Una semana después del entierro de su madre, y después que el Ayuntamiento gestionara su ingreso en el Hospicio Provincial, Lucrecia, hermana de su madre, las llevó a la casa cuna donde las dejó ingresadas. Firmó con sus huellas dactilares los documentos que allí le pusieron, y con lágrimas en los ojos, dejó allí a las hijas de su hermana. Quince días después de que su tía llevara a las niñas a la casa cuna, el alguacil del Ayuntamiento les llevó la copia de una carta que habían allí recibido, diciéndoles que la niña Feliciana Rojas Acevedo había muerto deshidratada como consecuencia de una colitis que le había afectado. Su cuerpo había sido enterrado en una de las fosas del ayuntamiento que tenía destinada para pobres.
Cuando Luisa salió del hospicio, con el dinero que allí le dieron para que empezase a vivir por su cuenta, cogió el autobús y se fue a su pueblo. Voy a ver a mi tía, se dijo a sí misma. Ya le había escrito contándole lo que el director del hospicio le había dicho en su despacho. Con su tía mantenía una cierta relación, sobre todo después de la muerte del marido de esta. Los hijos de su tía se habían ido a trabajar a Madrid desde muy jóvenes. Habían tenido ya varios enfrentamientos con su padre, y en el último que tuvieron, después de que este le diera una paliza a su madre, lo abofetearon y decidieron irse. No habían vuelto a su casa hasta después de que su padre muriera.
Del hospicio guardaba recuerdos contradictorios, buenos y malos recuerdos. La última noche que durmió en el hospicio, apenas pudo dormir, la despertaban las pesadillas. Por todas partes veía curas y monjas en actitud amenazante que las insultaban, les hablaban del Maligno que le anunciaba su llegada, del fuego eterno. Cuando despertaba a los pocos minutos, tardaba mucho en reconciliar el sueño. Y otra vez, volvía a pensar en todo lo malo que allí había pasado. ¡Qué larga se le hizo aquella última noche hospiciana! A su tía apenas la había visto unas cuantas veces, pero ella le había ofrecido su casa cuando supo lo que le habían anunciado, que ya no podía estar allí más tiempo, que se tenía que ir, que tenía que buscar un sitio donde estar. Escribió a su tía, y esta le contestó diciendo que estaba sola y le gustaría que se fuera a vivir con ella.

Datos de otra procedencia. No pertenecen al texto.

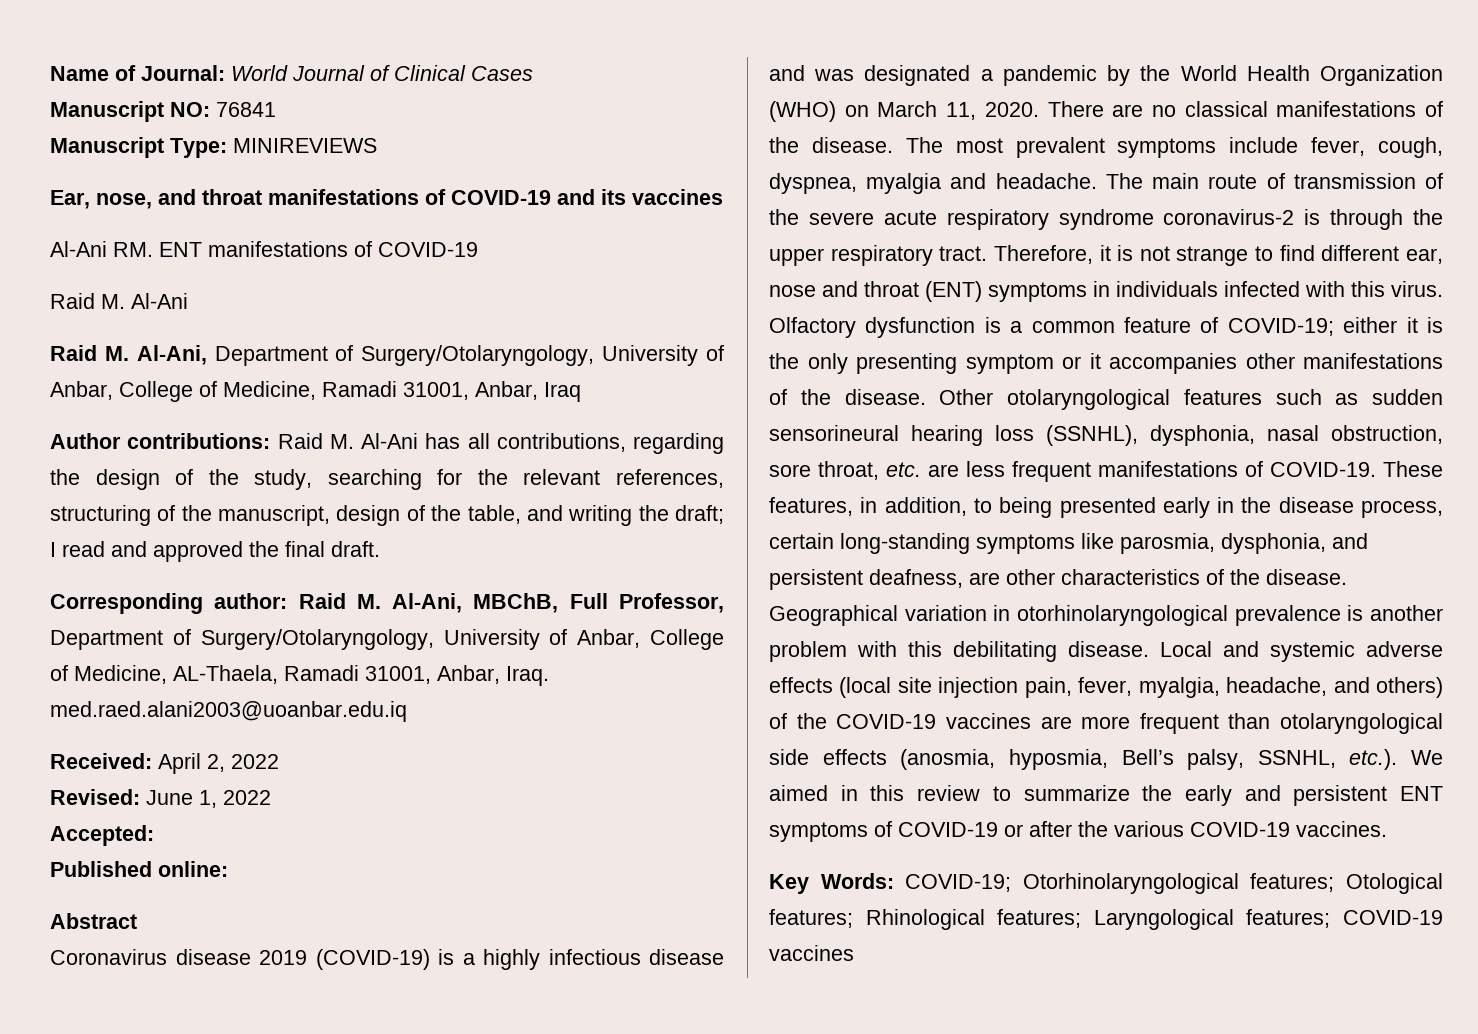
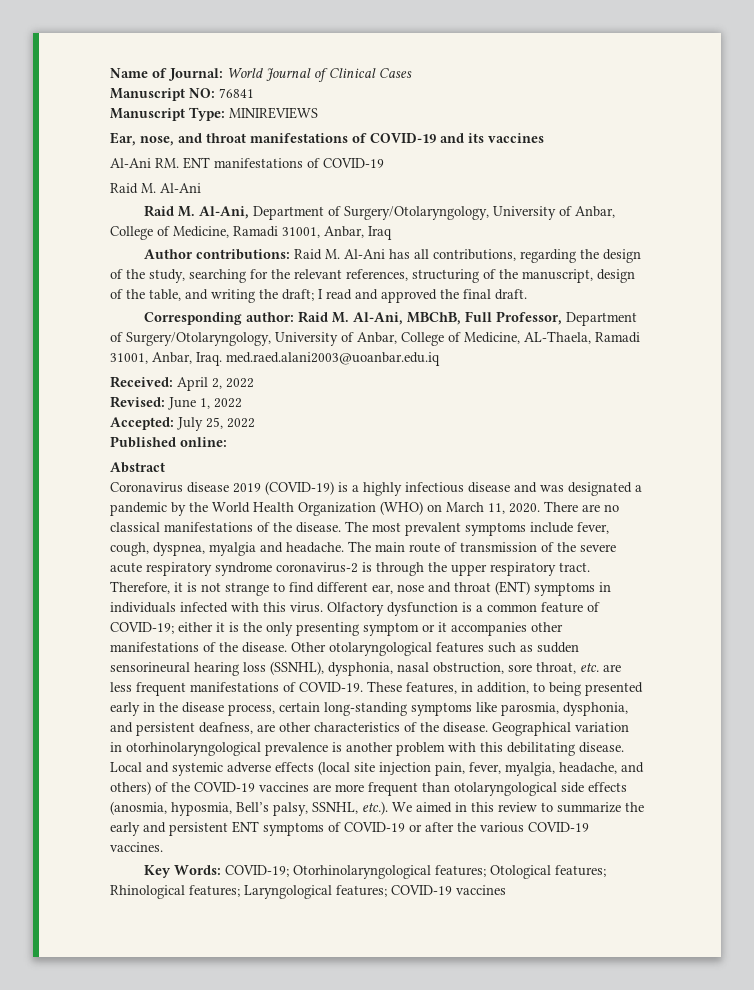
- Accepted:
+ Accepted: July 25, 2022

La carta que su tía le había escrito la hizo emocionarse. Al leerla, sus lágrimas humedecieron el papel, y le hicieron recordar aquellos versos que había leído en un libro de lectura, que estaba en la escuela del hospicio, y que decían:
Cuando un hombre de bien, te da su pan,
tiene el cuerpo de Cristo entre sus manos.
Mientras leía aquella carta ¡cómo la emocionaron aquellos versos! ¿Era aquello la llamada de la sangre? Secó la carta con el pañuelo y la guardó entre sus ropas. Guardada la carta, las lágrimas seguían surcando sus mejillas, la emoción la embargaba. Tenía pensado irse a buscar una casa donde servir en Madrid, pero la carta de su tía la hizo cambiar de opinión. Se iría a vivir con ella. Ese mismo día le escribió diciéndole cuándo llegaba y que la esperara en la parada del autocar. Ella, a lo mejor, no sabía llegar a su casa. Los recuerdos que guardaba eran tan borrosos, que podría perderse.